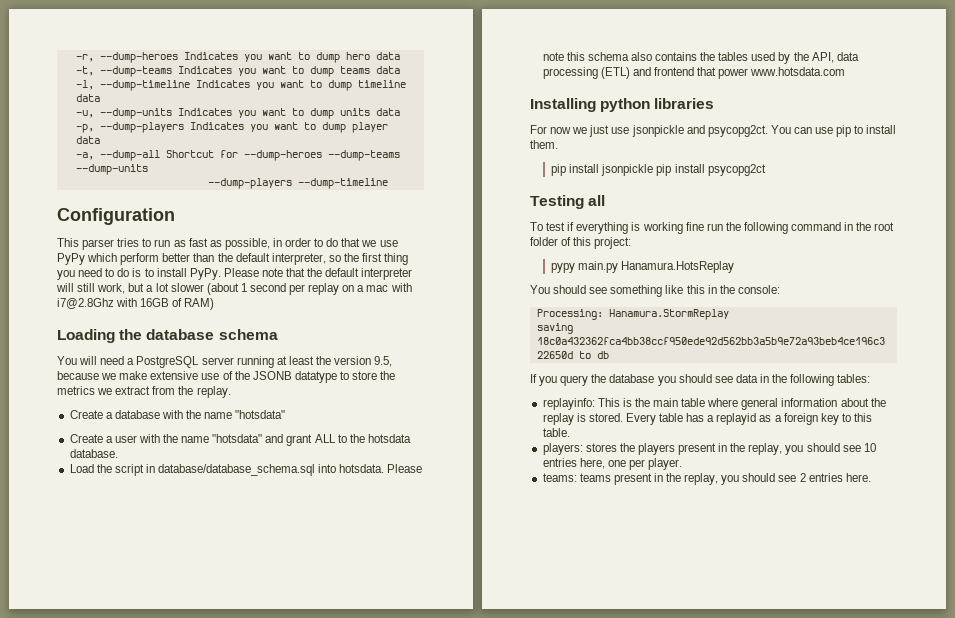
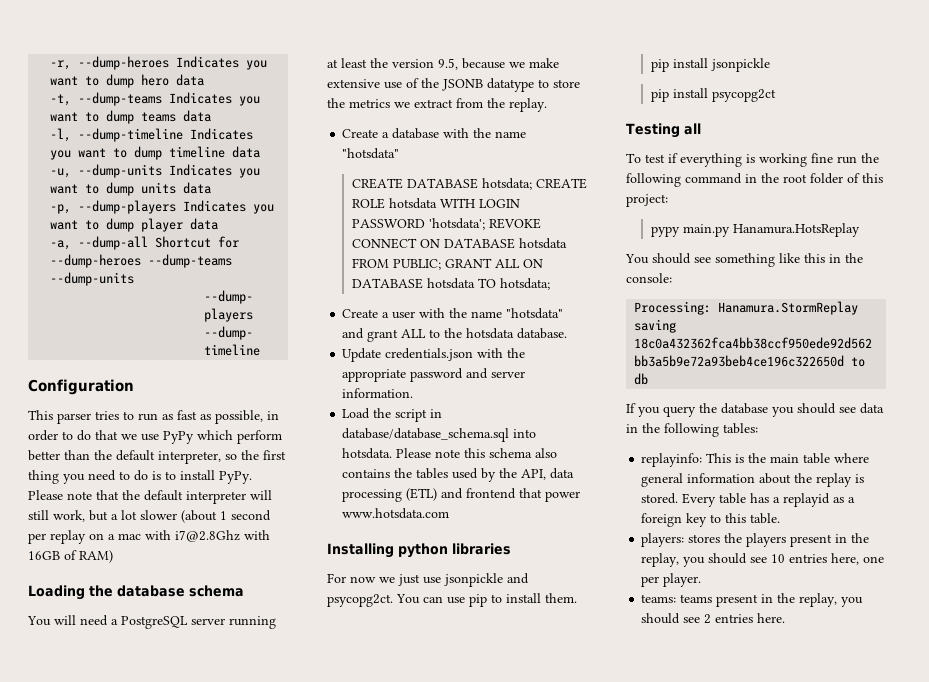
+ CREATE DATABASE hotsdata; CREATE ROLE hotsdata WITH LOGIN PASSWORD 'hotsdata'; REVOKE CONNECT ON DATABASE hotsdata FROM PUBLIC; GRANT ALL ON DATABASE hotsdata TO hotsdata;
+ Update credentials.json with the appropriate password and server information.
- pip install jsonpickle pip install psycopg2ct
+ pip install jsonpickle
+ pip install psycopg2ct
-- -- --
### WHAT THE EXERCISE ASKS
If a line in the records above includes the string "install", copy it.

### PROBLEM SOLUTION
- pip install jsonpickle pip install psycopg2ct
+ pip install jsonpickle
+ pip install psycopg2ct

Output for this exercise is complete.